ECLI:NL:RBDHA:2024:7771
Rechtbank Den Haag
- Voorlopige voorziening
- Rechtspraak.nl
Afwijzing verzoek voorlopige voorziening asielaanvraag op grond van Dublin-regelgeving
Op 22 mei 2024 heeft de voorzieningenrechter van de Rechtbank Den Haag uitspraak gedaan in de zaak van een verzoeker van Somalische nationaliteit, die een aanvraag had ingediend voor een verblijfsvergunning asiel voor bepaalde tijd.
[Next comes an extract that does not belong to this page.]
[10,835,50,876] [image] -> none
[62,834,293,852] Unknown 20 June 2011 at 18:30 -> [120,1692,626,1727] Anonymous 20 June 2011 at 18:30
De aanvraag werd door de staatssecretaris van Justitie en Veiligheid niet in behandeling genomen, omdat Duitsland verantwoordelijk werd geacht voor de behandeling van de asielaanvraag, conform de Dublin-regelgeving. De verzoeker heeft hiertegen beroep ingesteld en verzocht om een voorlopige voorziening.
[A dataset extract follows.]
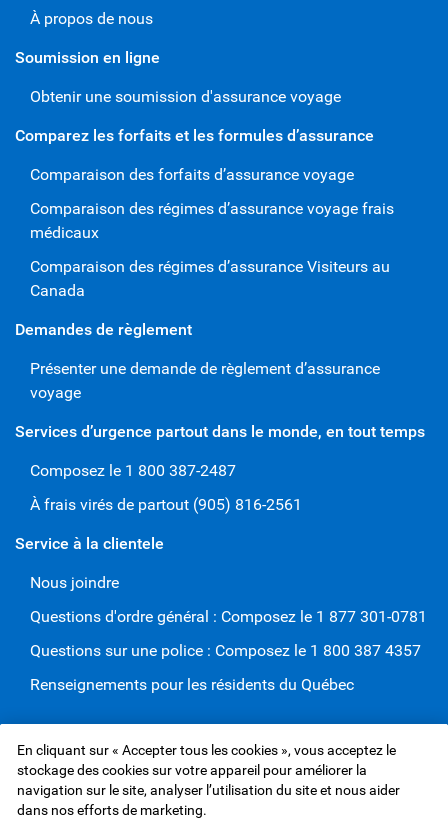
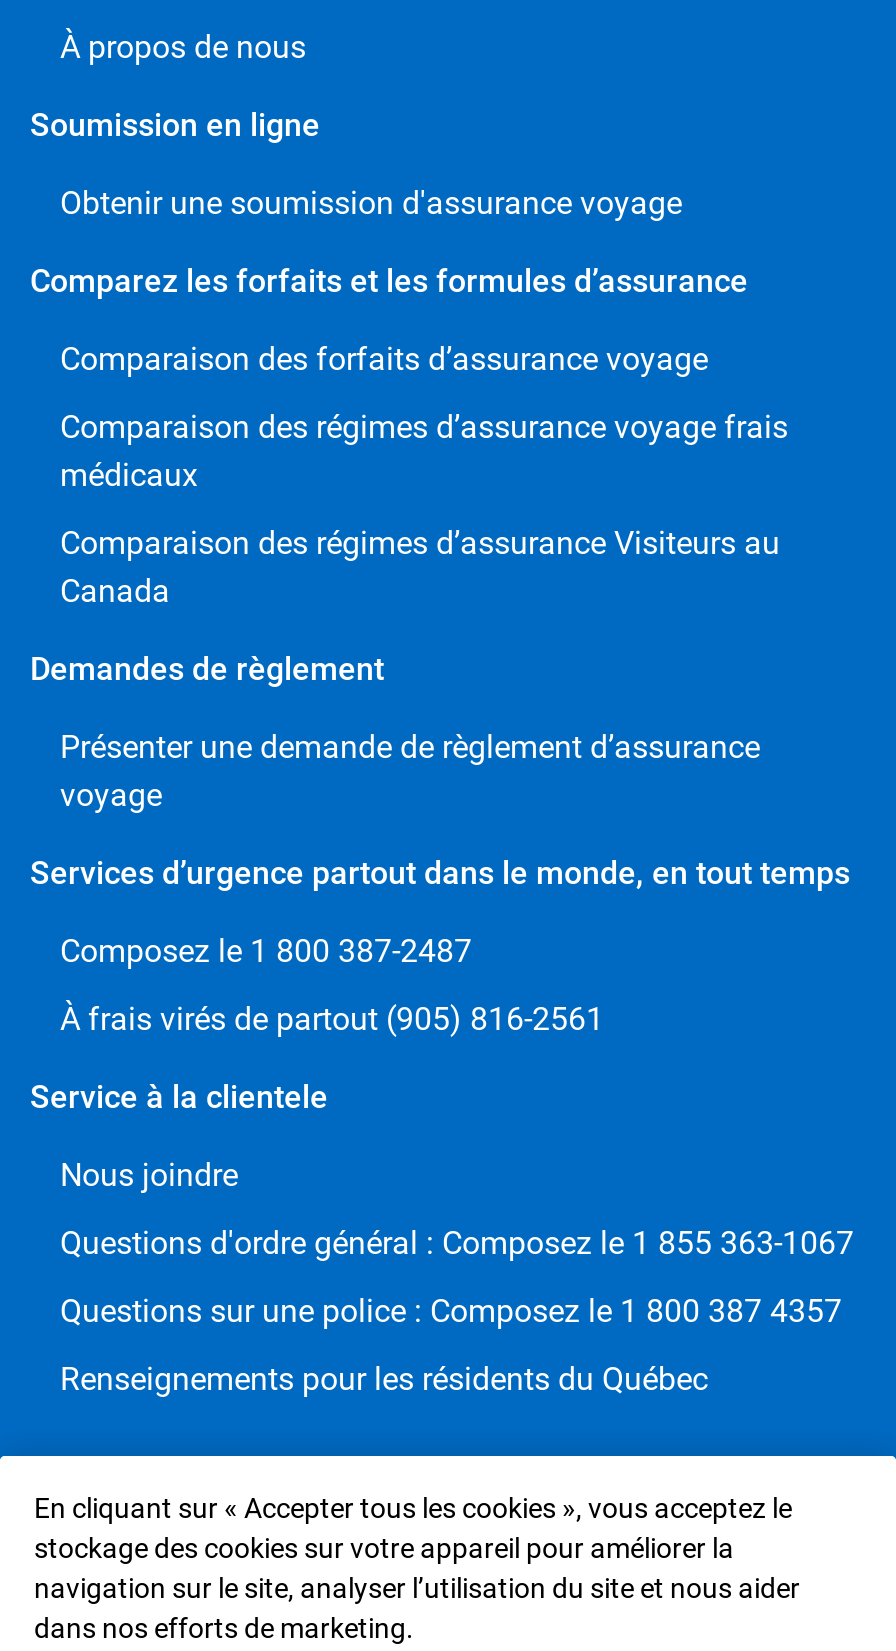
[30,607,427,626] Questions d'ordre général : Composez le 1 877 301-0781 -> [60,1223,854,1261] Questions d'ordre général : Composez le 1 855 363-1067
De voorzieningenrechter heeft op basis van artikel 8:83, derde lid, van de Algemene wet bestuursrecht (Awb) uitspraak gedaan zonder zitting. Tijdens de zitting is vastgesteld dat er op dezelfde dag een uitspraak is gedaan in een andere zaak (zaaknummer NL24.9985) die betrekking heeft op het beroep van de verzoeker. Hierdoor was de noodzaak voor een voorlopige voorziening niet meer aanwezig, en heeft de voorzieningenrechter het verzoek om voorlopige voorziening afgewezen.
De uitspraak is gedaan door mr. C.H. de Groot, in aanwezigheid van mr. D.G. van den Berg als griffier. De uitspraak is openbaar gemaakt via een geanonimiseerde publicatie op rechtspraak.nl. Tegen deze uitspraak staat geen hoger beroep of verzet open.